Tuesday, April 18, 2017

A Video Primer on Public Choice

by Levi Russell

The video below is a great introduction to Public Choice economics. It's about an hour long and is delivered by Ivan Pongracic, a professor at Hillsdale College who studied under Jim Buchanan.
Here are some of the topics covered:

The Public Interest View
Precursors to Public Choice
Voting and Group Rationality
Rent Seeking
Constitutional Political Economy

At certain points, Pongracic gets a bit too ideological for my taste, but the video is still good if you ignore those bits.


Monday, April 17, 2017

Sam Peltzman on Antitrust and Humility

by Levi Russell

Over at the ProMarket blog, there's a great interview of Sam Peltzman on industry concentration. The whole thing is worth reading, but I thought I'd reproduce what I think are probably the most controversial of Peltzman's responses.

Q: Which industries should we be concerned with when we look at questions of concentration?

The traditional answer, embedded in the merger guidelines, is “be concerned if concentration increases in an already concentrated industry.” The evidentiary basis for this is thin. A much older literature struggled vainly for years to find a broad pattern whereby adverse effects of concentration could be localized to highly concentrated industries. I am unaware that the state of knowledge on where we should be concerned—or indeed if we should be concerned—has improved much. Basically, antitrust policy relies more heavily on beliefs rather than a strong consensus about facts.

Q: The five largest internet and tech companies—Apple, Google, Amazon, Facebook, and Microsoft—have outstanding market share in their markets. Are current antitrust policies and theories able to deal with the potential problems that arise from the dominant positions of these companies and the vast data they collect on users?

See my answer to [the question above]. It is hubris to believe that economists and antitrust officials can predict the future, which is what you need to do in this sector. Who remembers that free web browsers were once thought to be a dangerous threat to competition?

Q: President Trump has signaled before and after the election that he may block mergers and go after certain dominant companies. What kind of antitrust policies should we expect from him? Pro-business, pro-competition, or political antitrust?

See [the questions above]. I prefer humility to hubris.

Wednesday, April 12, 2017

Blue Apron Blues

by Levi Russell

Blue Apron released a very nice-looking ad back in January that I'm certain appeals to their audience. Unfortunately, it perpetuates some wrongheaded ideas about food systems. Yes, I know this is an ad and that it's sort of silly to criticize an ad, but I think there's some value in explaining what is wrong with the sort of thinking put forth in ads like this.
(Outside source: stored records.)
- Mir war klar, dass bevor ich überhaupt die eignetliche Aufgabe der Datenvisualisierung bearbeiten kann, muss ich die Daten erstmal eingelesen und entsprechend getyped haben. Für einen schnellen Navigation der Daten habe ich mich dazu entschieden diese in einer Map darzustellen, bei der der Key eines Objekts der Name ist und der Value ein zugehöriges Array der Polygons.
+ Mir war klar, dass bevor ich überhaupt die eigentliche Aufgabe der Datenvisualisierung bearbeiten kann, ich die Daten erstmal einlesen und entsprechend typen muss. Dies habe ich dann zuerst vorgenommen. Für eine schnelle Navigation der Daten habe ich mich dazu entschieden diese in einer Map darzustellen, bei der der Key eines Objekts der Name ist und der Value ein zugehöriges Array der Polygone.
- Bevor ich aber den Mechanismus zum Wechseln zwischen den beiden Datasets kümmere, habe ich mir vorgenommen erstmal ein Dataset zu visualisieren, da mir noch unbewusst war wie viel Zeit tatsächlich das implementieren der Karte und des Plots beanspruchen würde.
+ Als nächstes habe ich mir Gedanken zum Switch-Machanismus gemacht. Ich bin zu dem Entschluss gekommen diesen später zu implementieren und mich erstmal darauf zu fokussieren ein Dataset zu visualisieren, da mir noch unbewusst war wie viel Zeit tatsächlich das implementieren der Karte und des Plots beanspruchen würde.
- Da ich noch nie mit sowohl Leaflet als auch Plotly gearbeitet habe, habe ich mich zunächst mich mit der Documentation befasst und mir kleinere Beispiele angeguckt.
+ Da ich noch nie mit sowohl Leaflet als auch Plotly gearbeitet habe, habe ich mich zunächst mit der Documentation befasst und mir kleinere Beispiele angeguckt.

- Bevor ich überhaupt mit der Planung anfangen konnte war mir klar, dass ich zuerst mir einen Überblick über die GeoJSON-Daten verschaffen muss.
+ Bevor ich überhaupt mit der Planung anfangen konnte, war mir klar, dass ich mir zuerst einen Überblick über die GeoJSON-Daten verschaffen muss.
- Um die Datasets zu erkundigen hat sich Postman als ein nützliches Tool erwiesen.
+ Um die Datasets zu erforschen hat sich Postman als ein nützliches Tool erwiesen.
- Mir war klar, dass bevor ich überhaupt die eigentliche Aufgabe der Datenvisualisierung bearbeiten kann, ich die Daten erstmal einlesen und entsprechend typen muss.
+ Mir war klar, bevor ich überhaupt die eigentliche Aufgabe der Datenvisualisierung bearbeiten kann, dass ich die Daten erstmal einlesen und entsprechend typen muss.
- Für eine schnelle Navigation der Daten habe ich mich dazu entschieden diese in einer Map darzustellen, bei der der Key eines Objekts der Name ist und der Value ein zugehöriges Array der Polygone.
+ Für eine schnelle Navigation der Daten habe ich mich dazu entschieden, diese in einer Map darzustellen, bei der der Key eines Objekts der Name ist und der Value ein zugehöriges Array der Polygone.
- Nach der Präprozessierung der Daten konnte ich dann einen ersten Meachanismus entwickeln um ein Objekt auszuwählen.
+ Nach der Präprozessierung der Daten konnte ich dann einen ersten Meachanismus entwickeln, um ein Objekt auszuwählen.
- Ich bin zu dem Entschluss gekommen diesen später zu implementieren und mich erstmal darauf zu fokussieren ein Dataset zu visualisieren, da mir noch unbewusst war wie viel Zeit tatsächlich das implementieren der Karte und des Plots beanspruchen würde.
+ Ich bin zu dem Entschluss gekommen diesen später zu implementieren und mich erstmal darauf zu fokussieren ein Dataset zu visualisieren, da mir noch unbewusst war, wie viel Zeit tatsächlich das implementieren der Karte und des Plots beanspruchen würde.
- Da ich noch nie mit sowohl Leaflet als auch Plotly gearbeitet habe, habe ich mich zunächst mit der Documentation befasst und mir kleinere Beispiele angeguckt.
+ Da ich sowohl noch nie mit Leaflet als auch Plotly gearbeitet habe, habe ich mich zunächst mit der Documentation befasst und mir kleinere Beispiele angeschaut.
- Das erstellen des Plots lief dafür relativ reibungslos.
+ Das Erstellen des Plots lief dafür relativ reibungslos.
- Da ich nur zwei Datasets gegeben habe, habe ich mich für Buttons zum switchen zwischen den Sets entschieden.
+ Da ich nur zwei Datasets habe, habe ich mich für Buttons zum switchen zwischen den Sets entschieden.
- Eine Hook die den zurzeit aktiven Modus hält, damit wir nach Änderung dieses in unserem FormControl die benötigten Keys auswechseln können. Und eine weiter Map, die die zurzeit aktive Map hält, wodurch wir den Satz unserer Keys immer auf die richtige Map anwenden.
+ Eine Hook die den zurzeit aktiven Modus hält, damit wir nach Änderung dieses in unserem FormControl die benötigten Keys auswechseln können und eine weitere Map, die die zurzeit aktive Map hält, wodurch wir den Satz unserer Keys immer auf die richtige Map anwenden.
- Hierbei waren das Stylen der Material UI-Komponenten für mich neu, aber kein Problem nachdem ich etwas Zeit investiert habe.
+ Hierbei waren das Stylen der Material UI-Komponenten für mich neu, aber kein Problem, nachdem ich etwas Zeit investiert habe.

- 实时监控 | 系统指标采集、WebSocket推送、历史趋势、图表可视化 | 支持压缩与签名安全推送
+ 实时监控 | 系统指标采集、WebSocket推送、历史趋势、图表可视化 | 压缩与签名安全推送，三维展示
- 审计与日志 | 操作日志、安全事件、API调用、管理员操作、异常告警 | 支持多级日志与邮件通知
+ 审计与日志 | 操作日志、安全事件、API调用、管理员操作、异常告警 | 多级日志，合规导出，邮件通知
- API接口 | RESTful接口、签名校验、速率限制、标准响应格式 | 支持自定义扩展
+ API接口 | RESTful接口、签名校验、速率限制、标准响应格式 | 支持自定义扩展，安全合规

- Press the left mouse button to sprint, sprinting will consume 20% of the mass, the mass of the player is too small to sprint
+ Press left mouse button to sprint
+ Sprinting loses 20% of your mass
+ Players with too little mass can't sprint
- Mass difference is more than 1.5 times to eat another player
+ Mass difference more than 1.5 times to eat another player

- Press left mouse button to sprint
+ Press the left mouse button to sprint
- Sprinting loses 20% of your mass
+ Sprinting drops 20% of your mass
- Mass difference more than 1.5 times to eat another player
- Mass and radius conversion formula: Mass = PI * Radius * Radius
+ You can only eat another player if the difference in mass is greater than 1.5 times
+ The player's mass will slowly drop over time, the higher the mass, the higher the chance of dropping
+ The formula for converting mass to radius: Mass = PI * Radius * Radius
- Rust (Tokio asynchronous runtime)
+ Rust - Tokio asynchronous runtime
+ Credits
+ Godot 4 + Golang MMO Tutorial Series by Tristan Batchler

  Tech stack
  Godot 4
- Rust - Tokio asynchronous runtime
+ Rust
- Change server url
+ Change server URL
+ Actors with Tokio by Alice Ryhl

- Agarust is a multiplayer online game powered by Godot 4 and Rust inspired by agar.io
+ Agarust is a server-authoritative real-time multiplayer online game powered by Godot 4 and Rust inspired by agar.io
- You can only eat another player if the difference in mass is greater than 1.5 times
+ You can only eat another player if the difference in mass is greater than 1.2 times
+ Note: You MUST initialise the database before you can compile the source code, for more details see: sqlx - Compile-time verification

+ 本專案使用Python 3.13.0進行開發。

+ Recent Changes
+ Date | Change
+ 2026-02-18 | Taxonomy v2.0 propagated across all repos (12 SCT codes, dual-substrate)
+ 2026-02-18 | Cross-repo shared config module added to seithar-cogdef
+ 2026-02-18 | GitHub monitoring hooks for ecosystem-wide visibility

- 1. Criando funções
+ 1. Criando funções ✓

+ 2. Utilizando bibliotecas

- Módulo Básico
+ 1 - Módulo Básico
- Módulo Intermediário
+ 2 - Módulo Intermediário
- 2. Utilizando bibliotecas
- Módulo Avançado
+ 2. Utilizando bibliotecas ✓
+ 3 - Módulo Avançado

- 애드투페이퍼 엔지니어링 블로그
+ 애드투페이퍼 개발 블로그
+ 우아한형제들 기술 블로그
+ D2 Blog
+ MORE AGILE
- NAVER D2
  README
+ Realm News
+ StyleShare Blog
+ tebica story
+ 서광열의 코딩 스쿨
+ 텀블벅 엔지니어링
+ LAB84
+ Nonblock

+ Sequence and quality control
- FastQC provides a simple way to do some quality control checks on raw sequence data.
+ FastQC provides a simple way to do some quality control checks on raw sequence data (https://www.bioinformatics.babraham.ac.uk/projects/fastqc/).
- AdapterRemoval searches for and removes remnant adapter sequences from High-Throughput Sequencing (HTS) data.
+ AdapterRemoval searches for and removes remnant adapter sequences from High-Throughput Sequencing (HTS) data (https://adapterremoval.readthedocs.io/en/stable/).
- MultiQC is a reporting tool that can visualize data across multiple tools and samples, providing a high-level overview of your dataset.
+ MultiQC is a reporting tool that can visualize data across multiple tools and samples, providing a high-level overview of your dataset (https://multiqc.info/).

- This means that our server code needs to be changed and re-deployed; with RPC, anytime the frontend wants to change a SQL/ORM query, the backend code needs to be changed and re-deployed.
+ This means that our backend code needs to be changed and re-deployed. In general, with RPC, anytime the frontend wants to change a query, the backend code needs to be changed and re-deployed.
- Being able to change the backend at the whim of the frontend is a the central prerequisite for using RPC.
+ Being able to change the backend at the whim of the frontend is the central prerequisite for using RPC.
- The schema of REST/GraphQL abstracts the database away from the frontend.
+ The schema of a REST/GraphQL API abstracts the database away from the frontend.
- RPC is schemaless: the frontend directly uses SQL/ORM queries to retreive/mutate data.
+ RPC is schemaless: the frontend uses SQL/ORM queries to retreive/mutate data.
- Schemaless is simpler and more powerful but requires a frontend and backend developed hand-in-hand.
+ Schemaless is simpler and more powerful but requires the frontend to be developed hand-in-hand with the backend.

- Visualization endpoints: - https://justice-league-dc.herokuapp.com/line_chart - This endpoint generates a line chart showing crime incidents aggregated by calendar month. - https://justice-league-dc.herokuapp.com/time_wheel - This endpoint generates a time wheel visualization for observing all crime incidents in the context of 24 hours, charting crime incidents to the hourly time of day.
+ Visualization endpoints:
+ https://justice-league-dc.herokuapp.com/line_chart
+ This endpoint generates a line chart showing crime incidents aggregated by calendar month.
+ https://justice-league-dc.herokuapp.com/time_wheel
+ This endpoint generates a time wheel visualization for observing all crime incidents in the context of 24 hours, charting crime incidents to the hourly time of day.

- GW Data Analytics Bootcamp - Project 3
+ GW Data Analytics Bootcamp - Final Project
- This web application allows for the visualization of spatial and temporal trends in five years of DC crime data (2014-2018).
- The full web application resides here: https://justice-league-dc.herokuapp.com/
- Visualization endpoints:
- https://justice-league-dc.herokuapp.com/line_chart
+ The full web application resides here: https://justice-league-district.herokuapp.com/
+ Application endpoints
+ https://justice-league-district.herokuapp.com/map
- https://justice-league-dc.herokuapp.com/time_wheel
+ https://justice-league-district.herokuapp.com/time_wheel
Now that I've "poisoned the well," here's the ad:



After mischaracterizing the US food system as a grayed-out assembly line factory, the narrator describes an ideal food system in which "chefs and farmers would plan crops and recipes together to make farm land healthier and grow ingredients that taste better." He then complains about the current system's supermarkets, food transit, and waste. Instead, in the ideal food system, food would be delivered fresh, straight to your door!

All of this sounds great, but what does it cost? Certainly Blue Apron isn't suggesting that literally the entire food system of the US could be replaced by their model. How much does Blue Apron cost? About the same as a meal at a fast-casual restaurant.

Yes, there are problems with food waste, lack of freshness, etc in the current food system. However, specialized production and large supermarkets feed the poorest among us quite well. At its current prices, there's simply no way Blue Apron could do that.

Sunday, April 9, 2017

A Discussion of Cost-Benefit Analysis

by Levi Russell

One of my favorite economics blogs is Cafe Hayek. Don Boudreaux, professor of economics at George Mason University, does a great job of using the economic thought of Alchian, Buchanan, Coase, Demsetz, and others to criticize popular fallacies and the perspectives of other professional economists.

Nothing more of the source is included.